Food manufacturers will find new opportunities in the alternative protein market as consumer demand surges for non-meat proteins: insect, plant and algae-based products, and ‘lab meat’ cultivated from animal cells.
This article details how food manufacturing in the area of alternative proteins is developing, including:
- Current trends and future growth in the alternative protein market
- A case study of how one new food manufacturer is taking advantage of opportunities in the alternative protein market
- Six types of alternative protein food manufacturers are producing
- The pros and cons of manufacturing alternative proteins
- Food inventory management and alternative proteins
- Why consumers are turning more to alternative proteins
The alternative protein industry: current and future growth
The alternative protein ingredients market has grown rapidly in recent years. In 2021 the alternative protein market is estimated to be worth US$14 billion, and this is predicted to continue rising – with growth tagged to be as high as 50% over the next few years.
This growth in the alternative protein market is in line with consumer demand. According to an EY survey, almost 50% of consumers say the environment and climate change are now key to their purchasing decisions. More than 60% of consumers around the world say they will be ‘more aware of their physical health’ in future.
The alternative protein market remains tiny, however, compared to the global meat and dairy market – which is valued at around US$2 trillion, with expectations of moderate growth.
How food manufacturers are taking advantage of the alternative protein trend: A case study
One recently launched New Zealand company, Food Nation, is proving a winner in the alternative protein space.

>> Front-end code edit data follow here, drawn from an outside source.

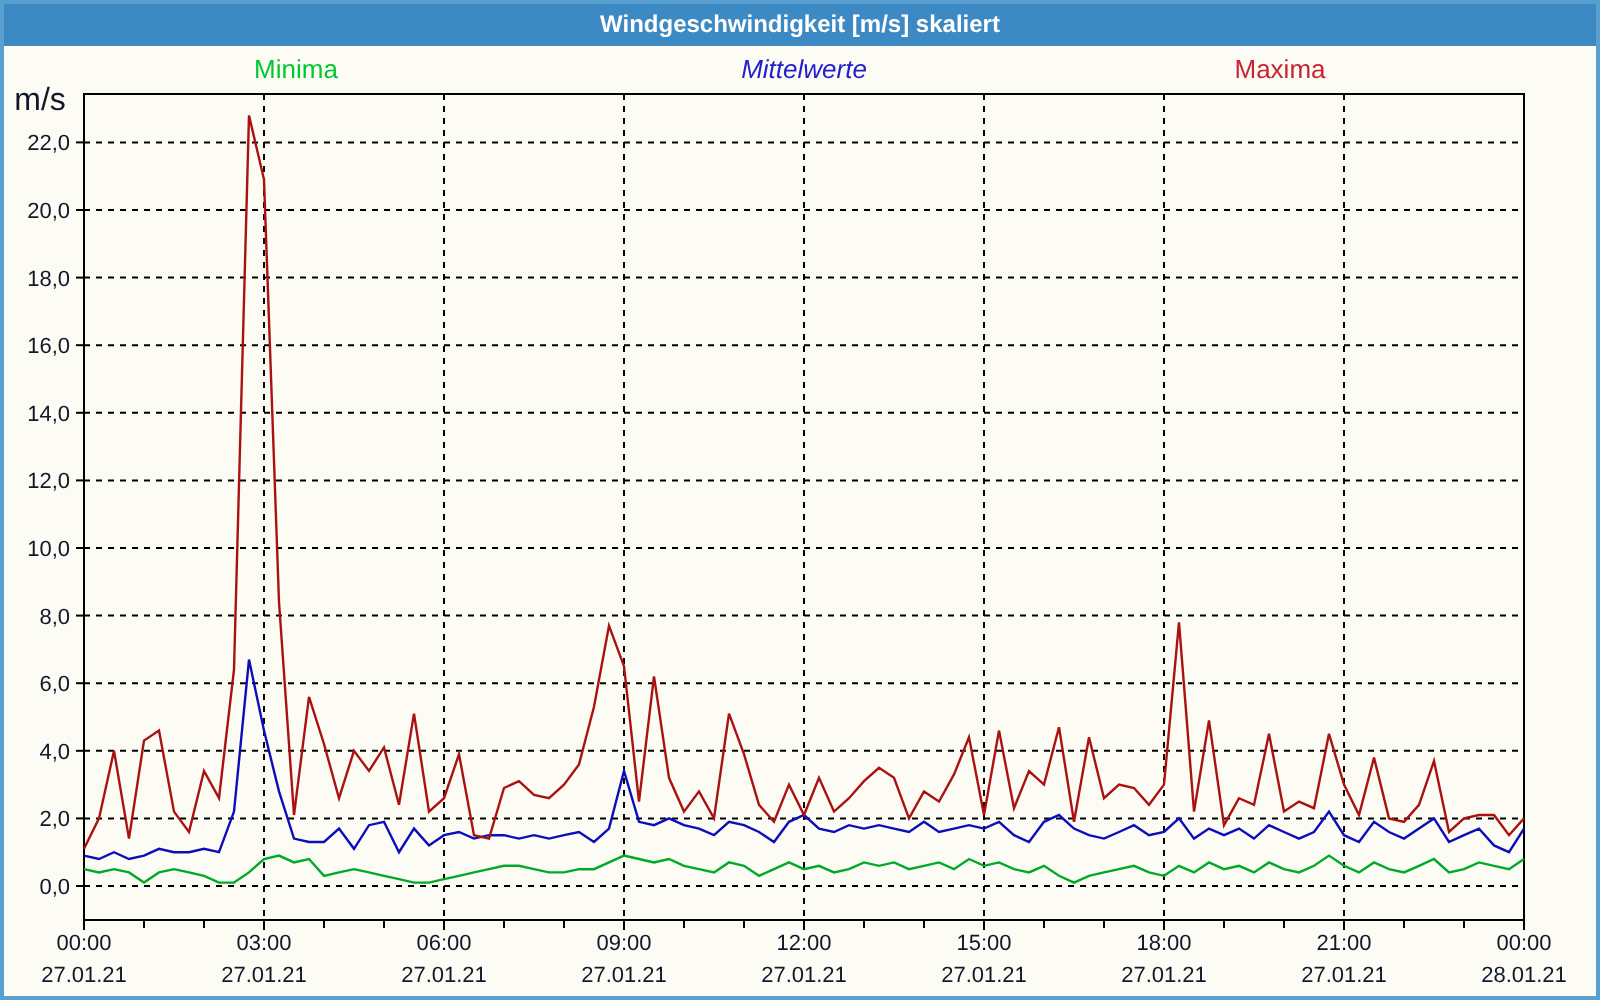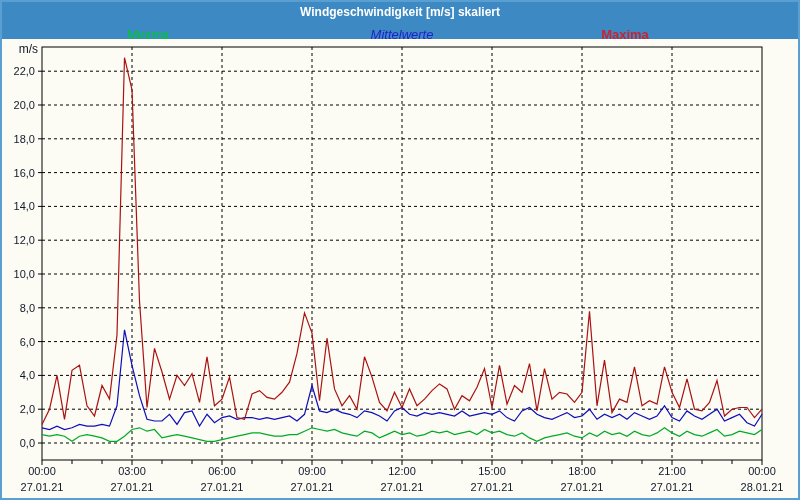--- a/index.html
+++ b/index.html
@@ -13,7 +13,7 @@
     overflow:hidden;
   }
   #title-bar{
-    position:absolute;left:0;top:0;right:0;height:37px;
+    position:absolute;left:0;top:0;right:0;height:21px;
     background:#3d89c3;
     color:#ffffff;
     font-size:12px;font-weight:bold;

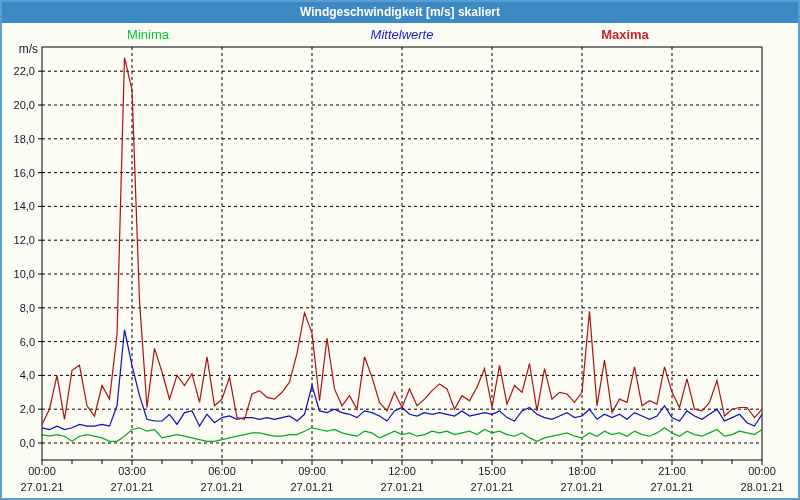--- a/index.html
+++ b/index.html
@@ -27,7 +27,7 @@
   }
   #legend-minima{left:146px;}
   #legend-mittelwerte{left:400px;}
-  #legend-maxima{left:623px;font-weight:bold;}
+  #legend-maxima{left:638px;}
   #y-unit{
     position:absolute;left:0;top:40px;width:36px;
     text-align:right;font-size:12px;color:#10182a;

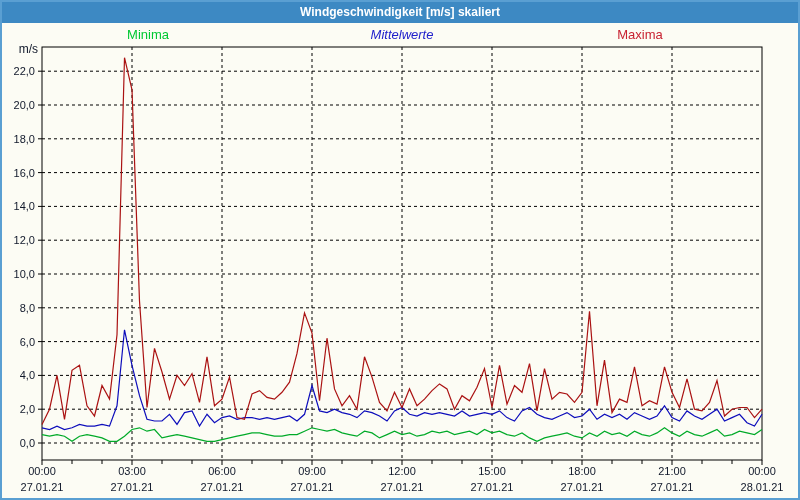--- a/index.html
+++ b/index.html
@@ -30,7 +30,7 @@
   #legend-maxima{left:638px;}
   #y-unit{
     position:absolute;left:0;top:40px;width:36px;
-    text-align:right;font-size:12px;color:#10182a;
+    text-align:center;font-size:16px;color:#10182a;
   }
   #chart-svg{position:absolute;left:0;top:0;}
   text{font-family:"Liberation Sans",sans-serif;}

Food Nation uses vegetables and other ingredients like hemp, quinoa and buckwheat to make a range of ‘plant-powered’ products, such as patties and sausages.
This company is the brainchild of sisters Miranda Burdon and Josie Lambert, who were inspired by reading about how changing eating habits could impact health and the environment.

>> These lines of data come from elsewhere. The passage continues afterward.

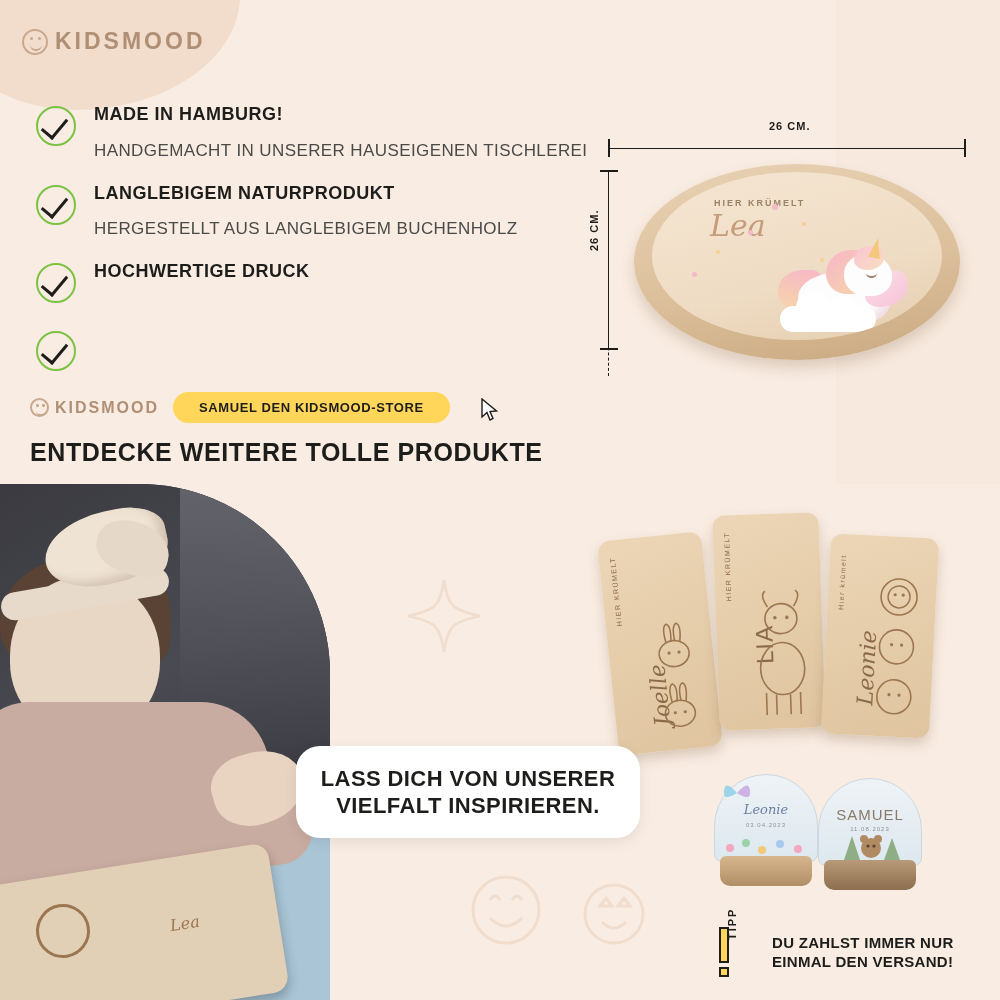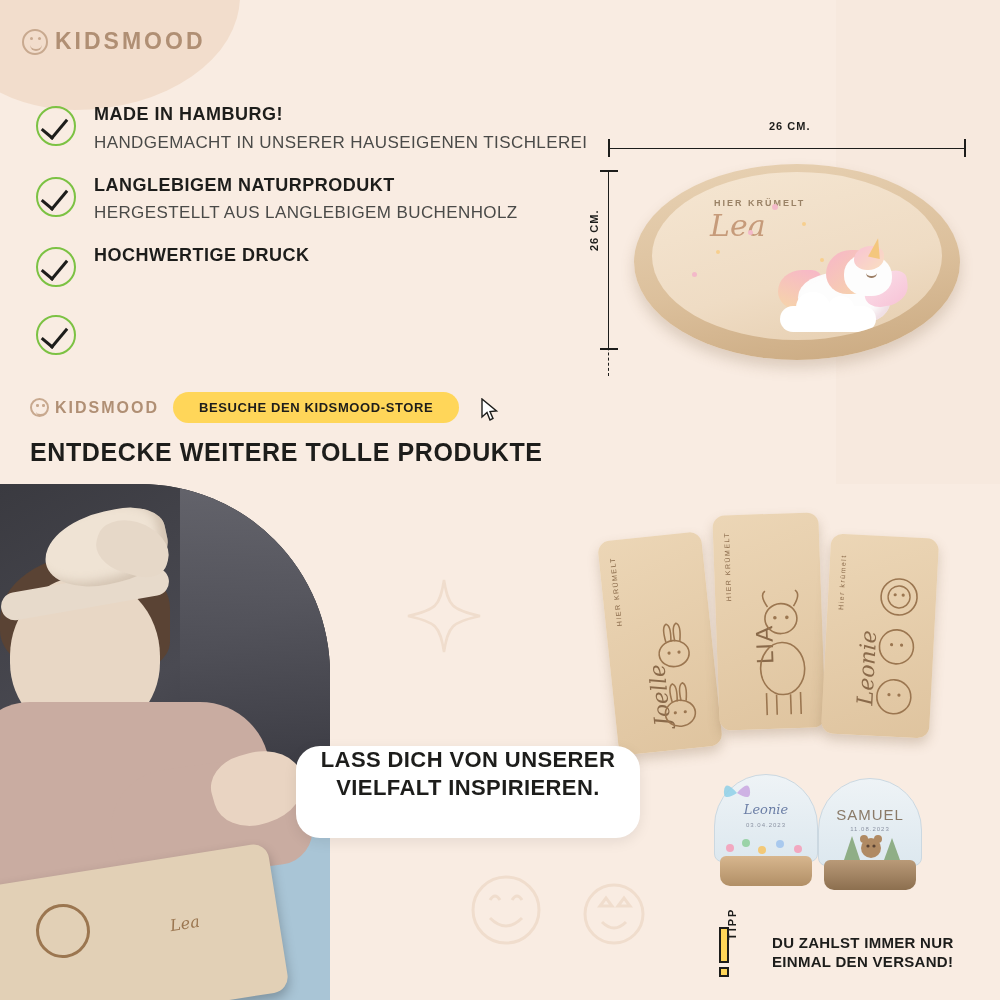--- a/index.html
+++ b/index.html
@@ -102,7 +102,7 @@
     font-size: 17px;
     color: #4a4a48;
     letter-spacing: 0.4px;
-    margin-top: 8px;
+    margin-top: 16px;
   }
 
   

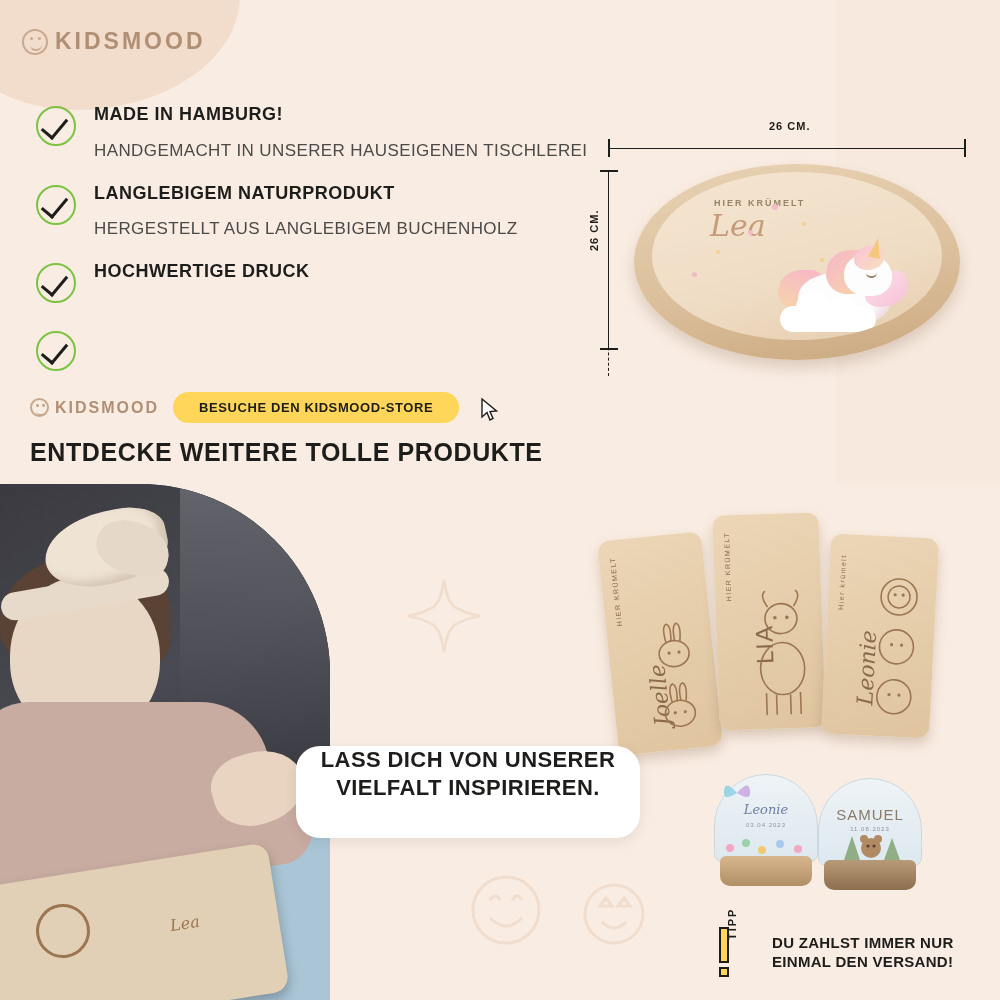--- a/index.html
+++ b/index.html
@@ -649,7 +649,7 @@
       <div class="store-smile"></div>
       <div class="store-name">KIDSMOOD</div>
     </div>
-    <button class="store-btn">BESUCHE DEN KIDSMOOD-STORE</button>
+    <button class="store-btn">SAMUEL DEN KIDSMOOD-STORE</button>
   </div>
   <svg class="cursor-icon" viewBox="0 0 18 24">
     <path d="M1 1 L1 19 L6 14.5 L9 22 L12 20.5 L9 13.5 L15.5 13 Z" fill="#fff" stroke="#1d1d1b" stroke-width="1.4"></path>

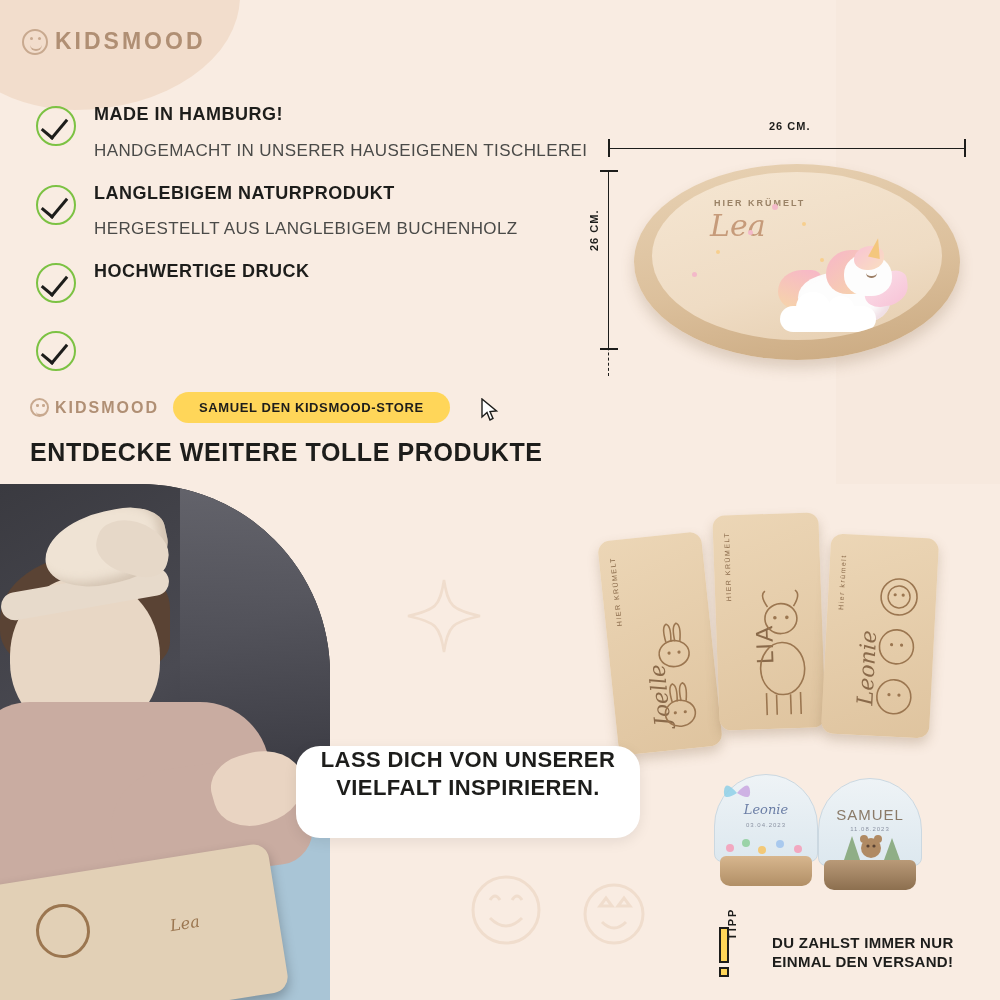--- a/index.html
+++ b/index.html
@@ -546,7 +546,7 @@
     width: 344px; height: 92px;
     background: #fff;
     border-radius: 24px;
-    display: flex; align-items: flex-start; justify-content: center;
+    display: flex; align-items: center; justify-content: center;
     text-align: center;
     box-shadow: 0 4px 14px rgba(0,0,0,.08);
   }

Both sisters had a background in the food industry, and realised there was a gap in the market – meat-free patties had been around for years, but these included ingredients like gluten and imported soy. They took a year to develop vegan products that showcased locally grown produce such as mushrooms and hemp.

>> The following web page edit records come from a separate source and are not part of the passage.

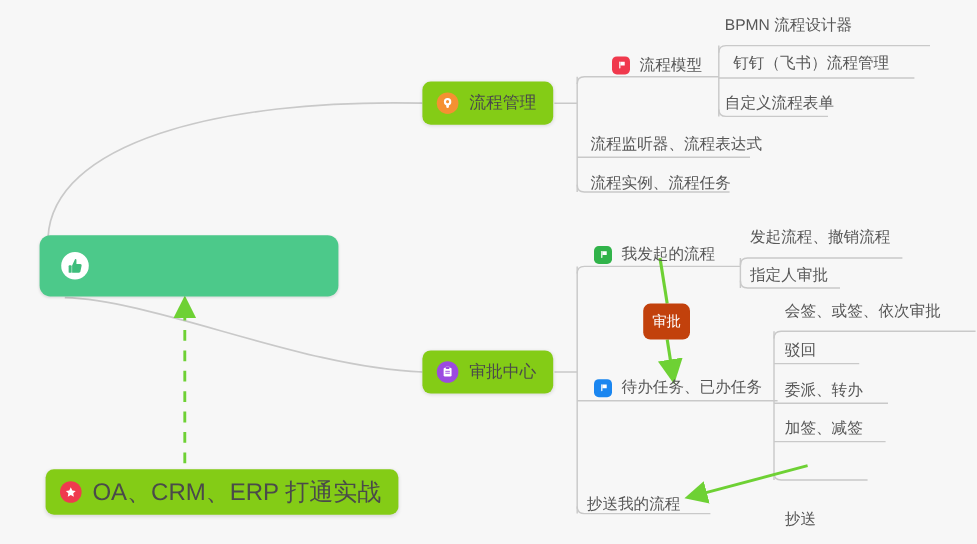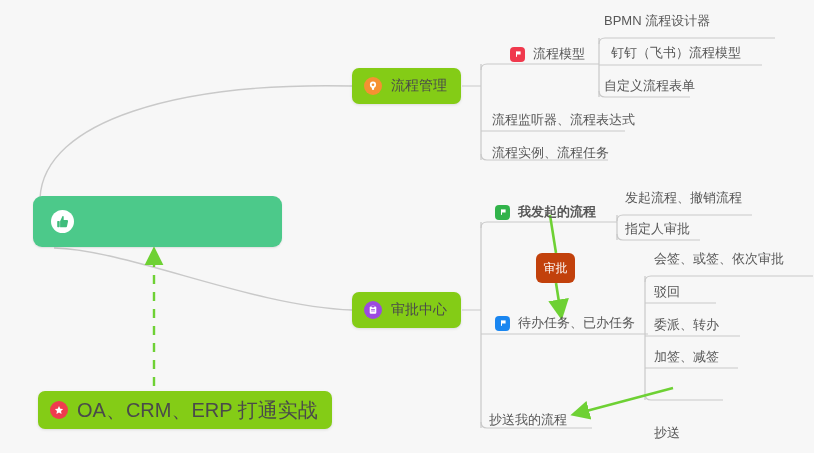--- a/index.html
+++ b/index.html
@@ -271,7 +271,7 @@
   </div>
 
   <div class="leaf" id="leaf-bpmn">BPMN 流程设计器</div>
-  <div class="leaf" id="leaf-dingtalk">钉钉（飞书）流程模型</div>
+  <div class="leaf" id="leaf-dingtalk">钉钉（飞书）流程管理</div>
   <div class="leaf" id="leaf-customform">自定义流程表单</div>
 
   <div class="leaf" id="leaf-listener">流程监听器、流程表达式</div>

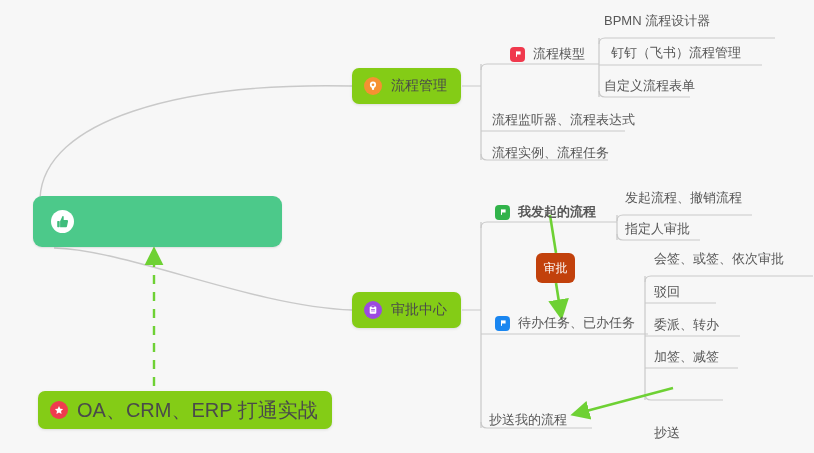--- a/index.html
+++ b/index.html
@@ -88,7 +88,7 @@
   .flag-label{font-size:13px;color:#575757;margin-left:8px;}
 
   #sub-process-model{left:495px;top:45px;padding-left:15px;}
-  #sub-my-initiated{left:495px;top:203px;font-weight:bold;}
+  #sub-my-initiated{left:495px;top:203px;}
   #sub-todo-done{left:495px;top:314px;}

Food Nation began selling its products in 2020, and has already made a splash internationally. After only four months in business, it picked up the ‘Best Meat Alternative’ prize at the World Plant-Based Awards in 2020. It was also a finalist in the Best Packaging category.
A New Zealand shop in Hong Kong stocks its products, and the company is investigating markets in the US and other parts of Asia.
Food Nation benefitted from a $147,000 investment by the Ministry for Primary Industries’ Sustainable Food and Fibre Futures fund, which co-invests in initiatives to explore and develop sustainable methods of food production. Food Nation is one of several organisations that have received funding from MIP to investigate the production of alternative proteins, including spirulina and protein from snails.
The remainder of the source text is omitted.